**What is needed:** Could you restate all of the records below exactly, with the pictures left out?

= Beginning of Section =

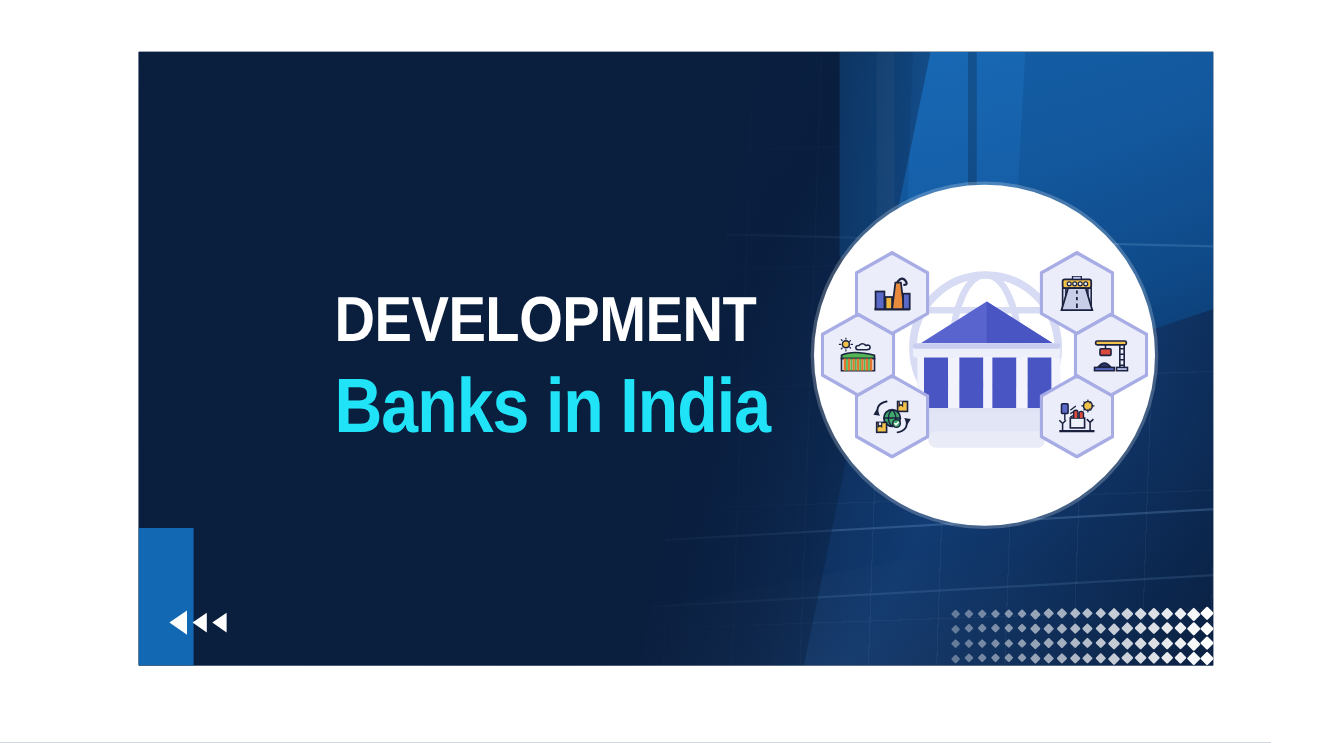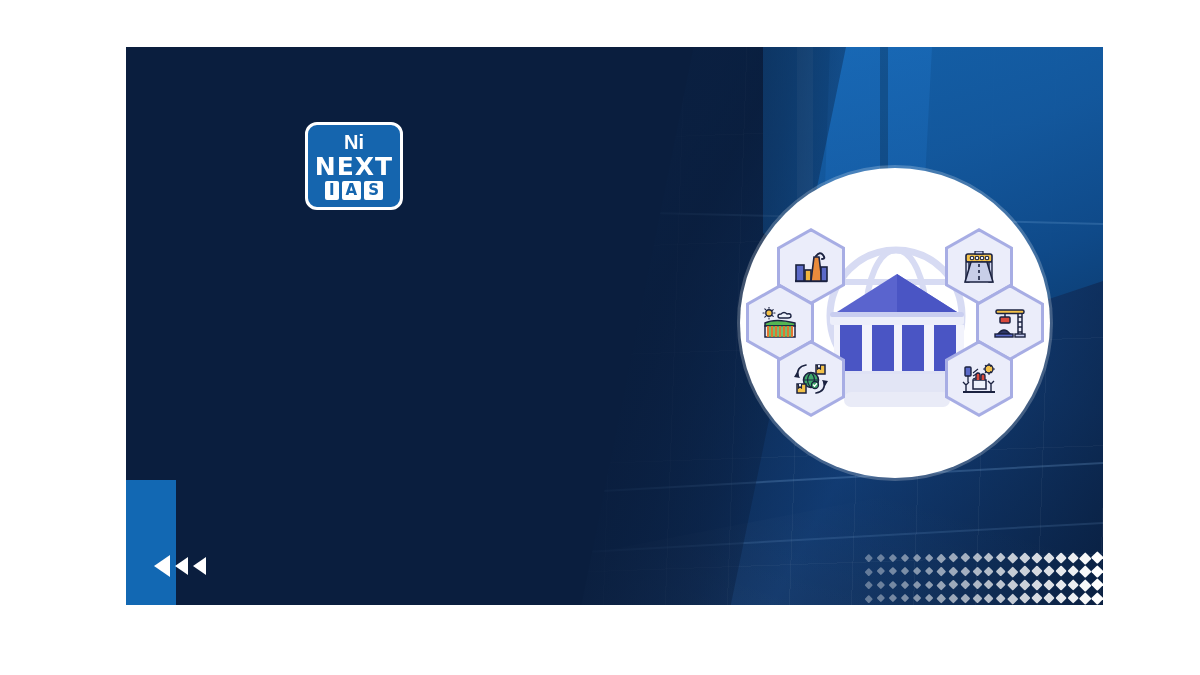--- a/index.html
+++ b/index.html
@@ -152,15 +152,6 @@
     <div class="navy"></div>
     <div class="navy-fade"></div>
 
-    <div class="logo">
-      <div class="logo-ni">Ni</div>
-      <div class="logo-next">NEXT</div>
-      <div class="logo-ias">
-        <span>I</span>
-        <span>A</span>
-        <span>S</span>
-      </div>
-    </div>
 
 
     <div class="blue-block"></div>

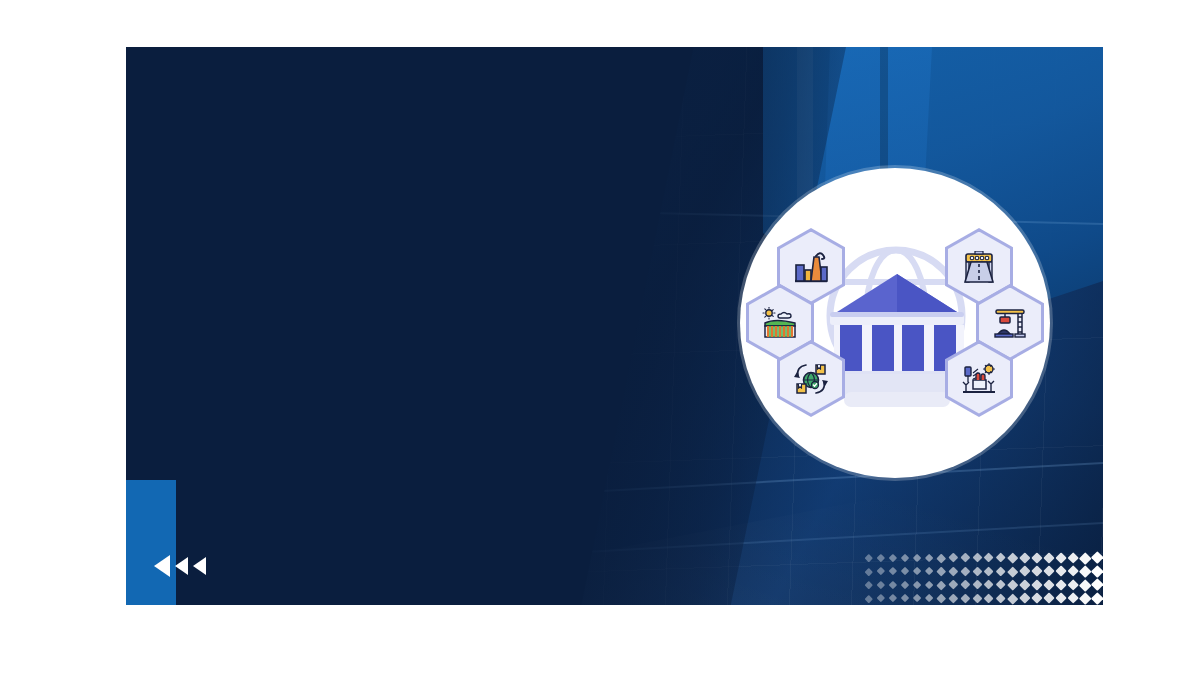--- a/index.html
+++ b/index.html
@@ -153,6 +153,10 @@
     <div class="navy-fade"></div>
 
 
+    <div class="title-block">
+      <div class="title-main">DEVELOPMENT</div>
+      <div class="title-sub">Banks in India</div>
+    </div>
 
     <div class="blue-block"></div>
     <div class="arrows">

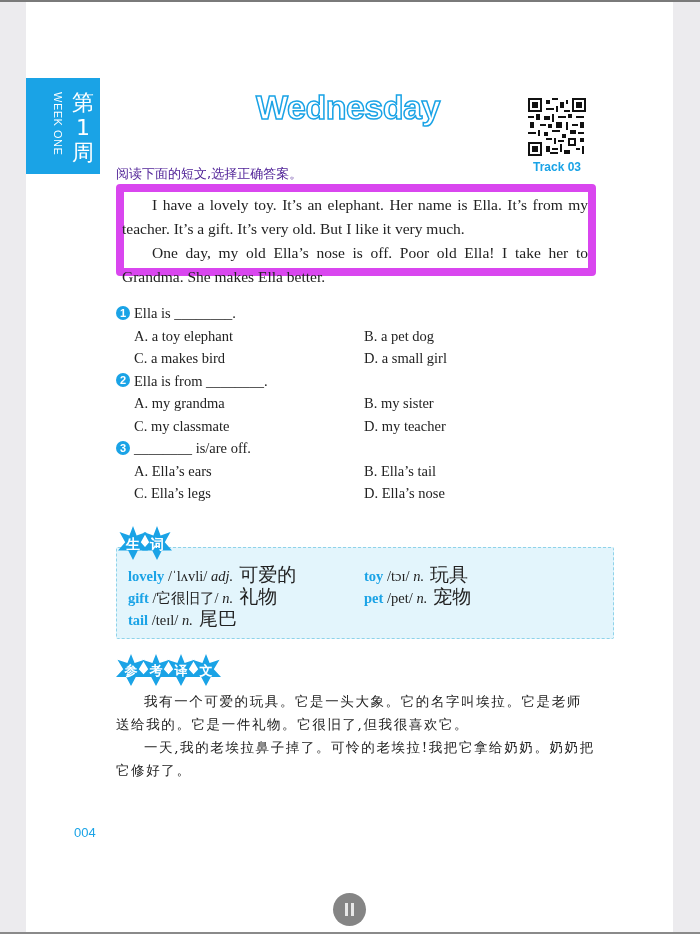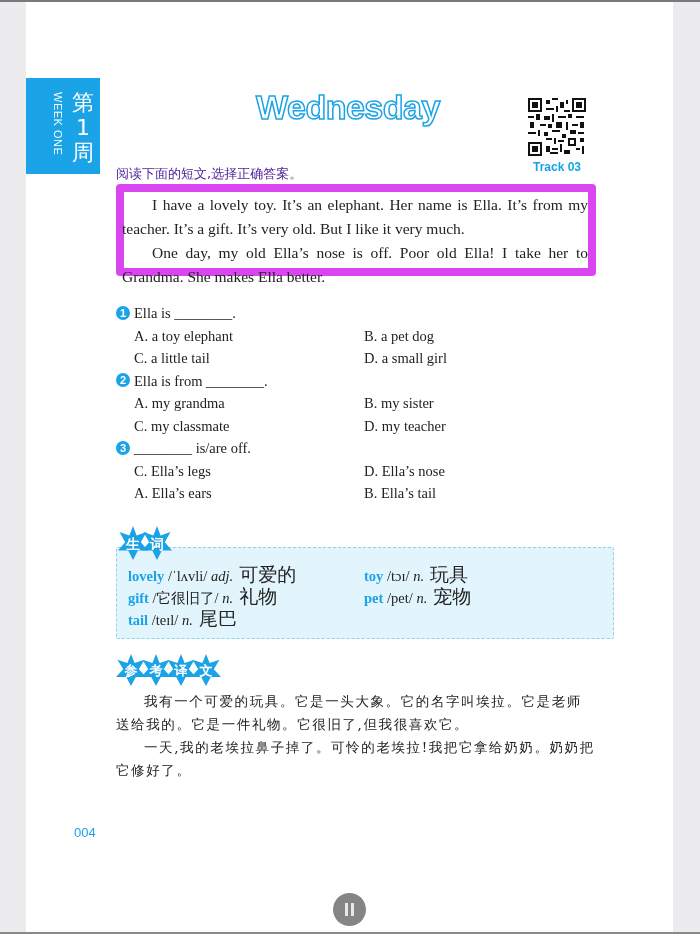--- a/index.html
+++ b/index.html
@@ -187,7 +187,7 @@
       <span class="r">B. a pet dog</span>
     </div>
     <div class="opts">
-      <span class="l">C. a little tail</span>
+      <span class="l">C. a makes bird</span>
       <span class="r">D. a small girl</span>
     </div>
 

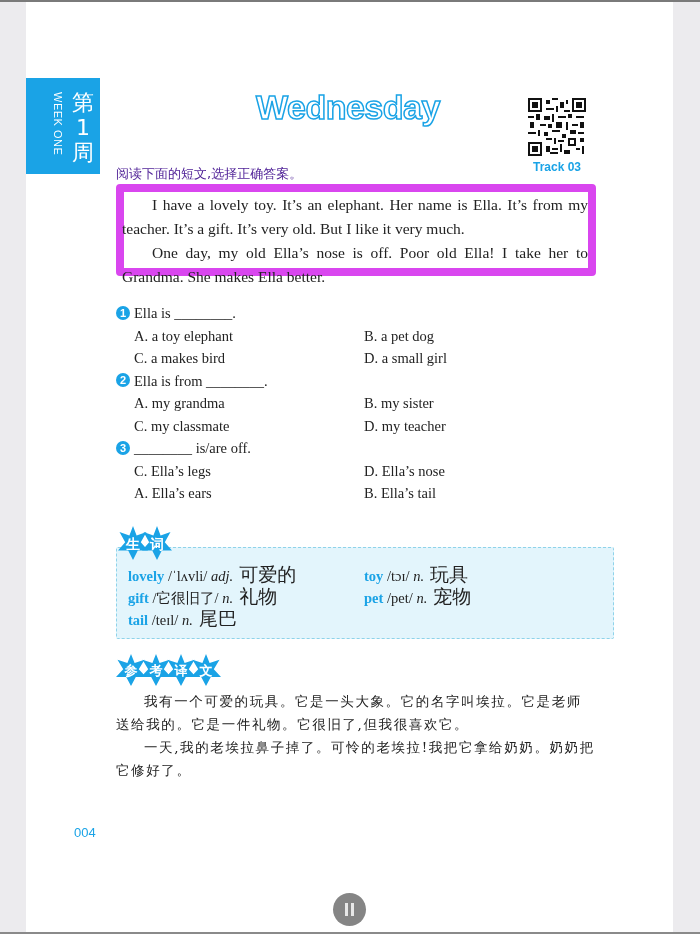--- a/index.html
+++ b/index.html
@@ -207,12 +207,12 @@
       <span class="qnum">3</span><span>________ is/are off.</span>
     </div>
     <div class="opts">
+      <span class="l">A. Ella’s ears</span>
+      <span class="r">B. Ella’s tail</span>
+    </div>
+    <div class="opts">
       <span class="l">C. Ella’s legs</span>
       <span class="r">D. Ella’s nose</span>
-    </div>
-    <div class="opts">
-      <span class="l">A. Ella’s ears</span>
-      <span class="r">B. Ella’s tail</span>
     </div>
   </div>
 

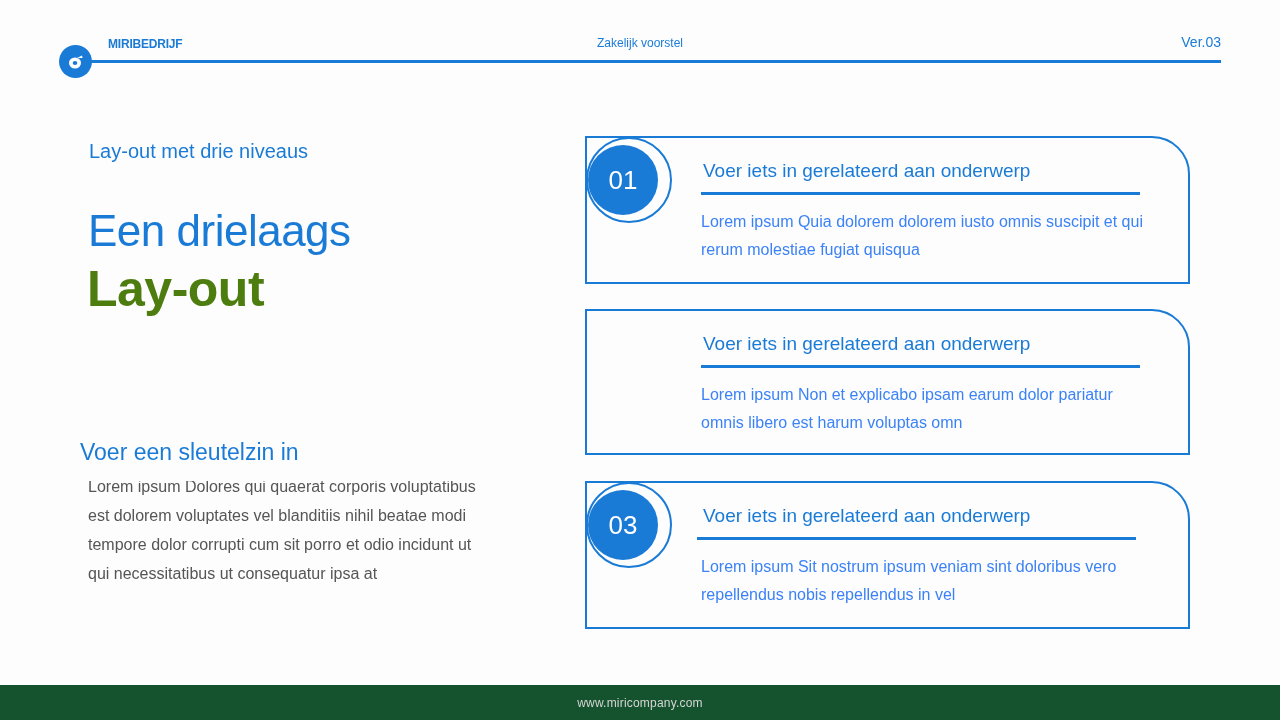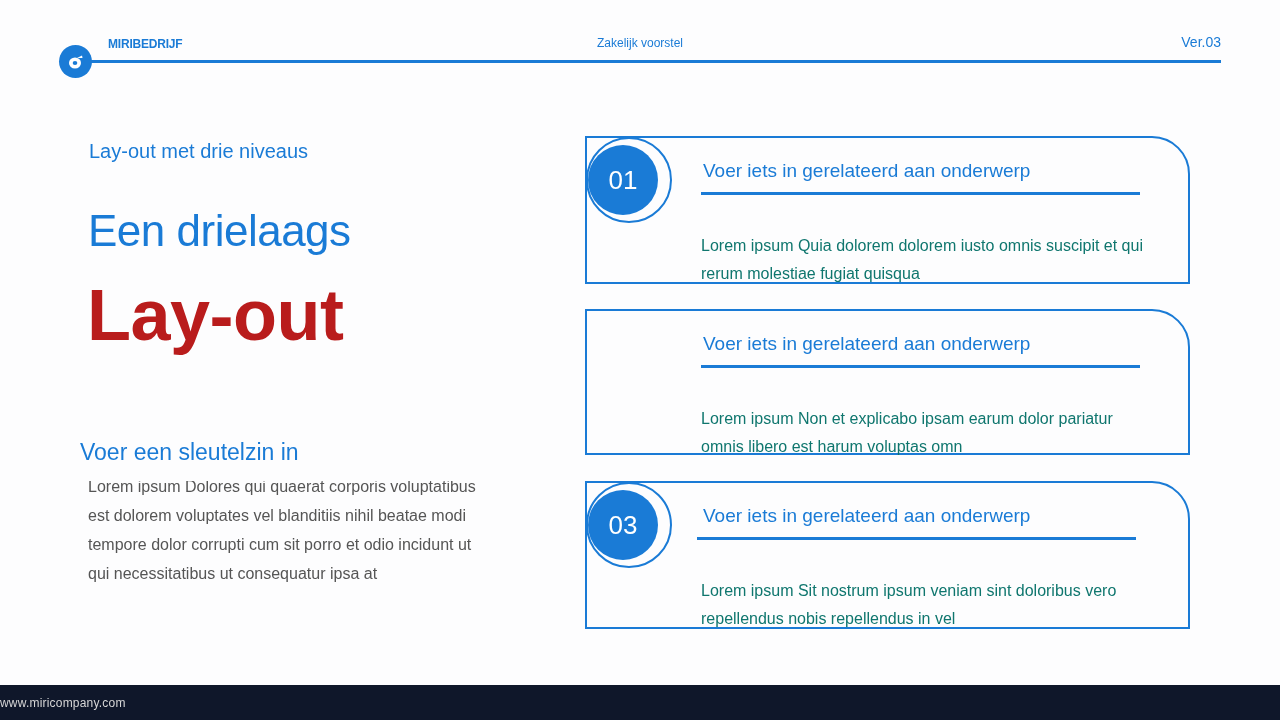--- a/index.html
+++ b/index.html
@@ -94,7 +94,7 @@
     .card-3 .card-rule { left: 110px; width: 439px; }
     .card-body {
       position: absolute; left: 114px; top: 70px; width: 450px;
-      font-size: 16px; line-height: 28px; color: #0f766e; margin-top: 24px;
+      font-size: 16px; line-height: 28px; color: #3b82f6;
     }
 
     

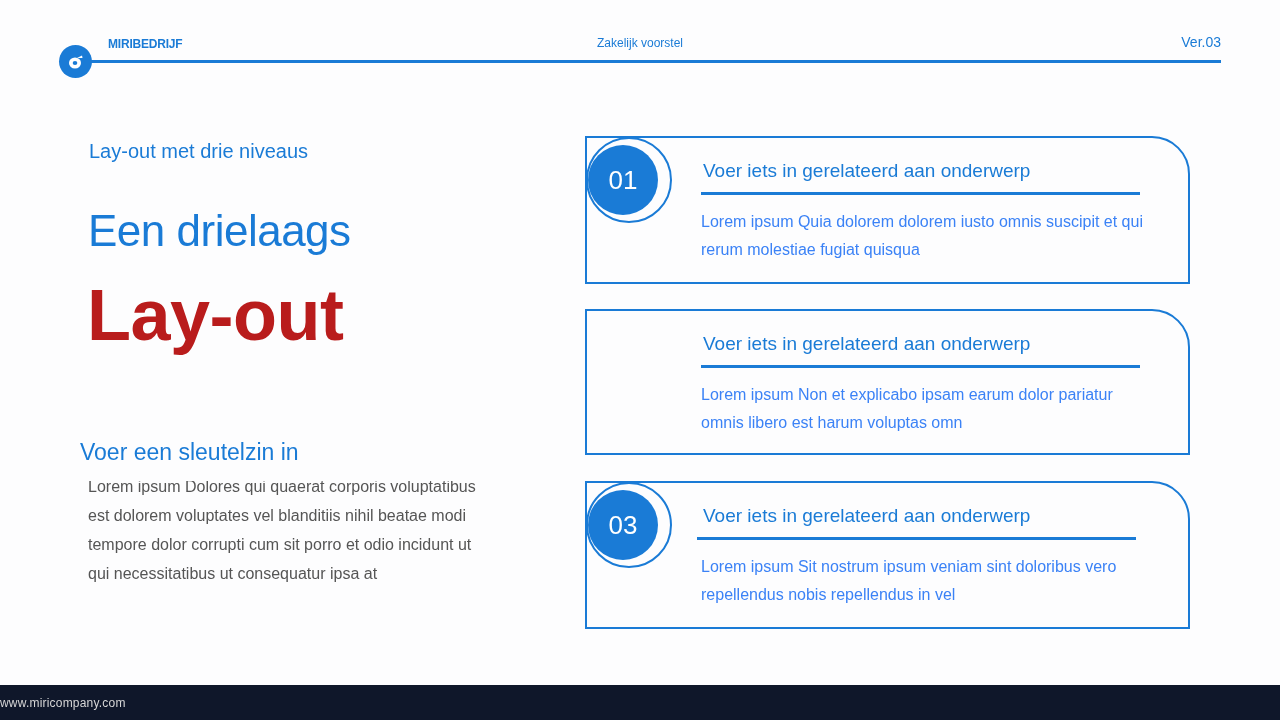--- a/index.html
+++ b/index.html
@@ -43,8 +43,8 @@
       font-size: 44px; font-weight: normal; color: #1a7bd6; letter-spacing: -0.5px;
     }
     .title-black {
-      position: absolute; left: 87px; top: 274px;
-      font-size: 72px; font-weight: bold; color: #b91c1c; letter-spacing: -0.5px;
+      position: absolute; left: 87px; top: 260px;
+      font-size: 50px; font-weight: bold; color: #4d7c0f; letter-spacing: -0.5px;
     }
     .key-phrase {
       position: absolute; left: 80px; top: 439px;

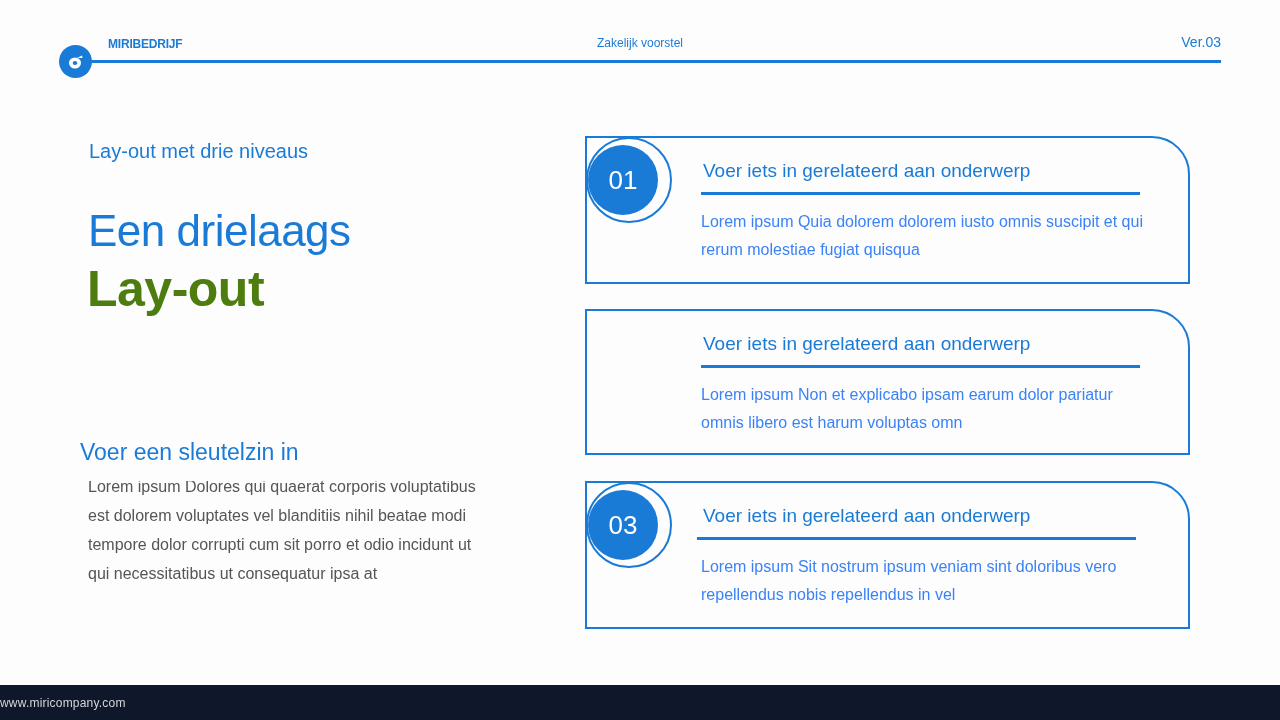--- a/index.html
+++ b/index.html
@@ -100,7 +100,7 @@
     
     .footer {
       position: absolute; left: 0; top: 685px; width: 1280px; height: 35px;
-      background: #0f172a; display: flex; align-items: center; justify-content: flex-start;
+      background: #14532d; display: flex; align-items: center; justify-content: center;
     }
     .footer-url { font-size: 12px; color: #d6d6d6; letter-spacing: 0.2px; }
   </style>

= End of Section =

**Answer to the problem:**
--- a/index.html
+++ b/index.html
@@ -152,15 +152,6 @@
     <div class="navy"></div>
     <div class="navy-fade"></div>
 
-    <div class="logo">
-      <div class="logo-ni">Ni</div>
-      <div class="logo-next">NEXT</div>
-      <div class="logo-ias">
-        <span>I</span>
-        <span>A</span>
-        <span>S</span>
-      </div>
-    </div>
 
 
     <div class="blue-block"></div>

--- a/index.html
+++ b/index.html
@@ -153,6 +153,10 @@
     <div class="navy-fade"></div>
 
 
+    <div class="title-block">
+      <div class="title-main">DEVELOPMENT</div>
+      <div class="title-sub">Banks in India</div>
+    </div>
 
     <div class="blue-block"></div>
     <div class="arrows">

--- a/index.html
+++ b/index.html
@@ -187,7 +187,7 @@
       <span class="r">B. a pet dog</span>
     </div>
     <div class="opts">
-      <span class="l">C. a little tail</span>
+      <span class="l">C. a makes bird</span>
       <span class="r">D. a small girl</span>
     </div>
 

--- a/index.html
+++ b/index.html
@@ -207,12 +207,12 @@
       <span class="qnum">3</span><span>________ is/are off.</span>
     </div>
     <div class="opts">
+      <span class="l">A. Ella’s ears</span>
+      <span class="r">B. Ella’s tail</span>
+    </div>
+    <div class="opts">
       <span class="l">C. Ella’s legs</span>
       <span class="r">D. Ella’s nose</span>
-    </div>
-    <div class="opts">
-      <span class="l">A. Ella’s ears</span>
-      <span class="r">B. Ella’s tail</span>
     </div>
   </div>
 

--- a/index.html
+++ b/index.html
@@ -94,7 +94,7 @@
     .card-3 .card-rule { left: 110px; width: 439px; }
     .card-body {
       position: absolute; left: 114px; top: 70px; width: 450px;
-      font-size: 16px; line-height: 28px; color: #0f766e; margin-top: 24px;
+      font-size: 16px; line-height: 28px; color: #3b82f6;
     }
 
     

--- a/index.html
+++ b/index.html
@@ -43,8 +43,8 @@
       font-size: 44px; font-weight: normal; color: #1a7bd6; letter-spacing: -0.5px;
     }
     .title-black {
-      position: absolute; left: 87px; top: 274px;
-      font-size: 72px; font-weight: bold; color: #b91c1c; letter-spacing: -0.5px;
+      position: absolute; left: 87px; top: 260px;
+      font-size: 50px; font-weight: bold; color: #4d7c0f; letter-spacing: -0.5px;
     }
     .key-phrase {
       position: absolute; left: 80px; top: 439px;

--- a/index.html
+++ b/index.html
@@ -100,7 +100,7 @@
     
     .footer {
       position: absolute; left: 0; top: 685px; width: 1280px; height: 35px;
-      background: #0f172a; display: flex; align-items: center; justify-content: flex-start;
+      background: #14532d; display: flex; align-items: center; justify-content: center;
     }
     .footer-url { font-size: 12px; color: #d6d6d6; letter-spacing: 0.2px; }
   </style>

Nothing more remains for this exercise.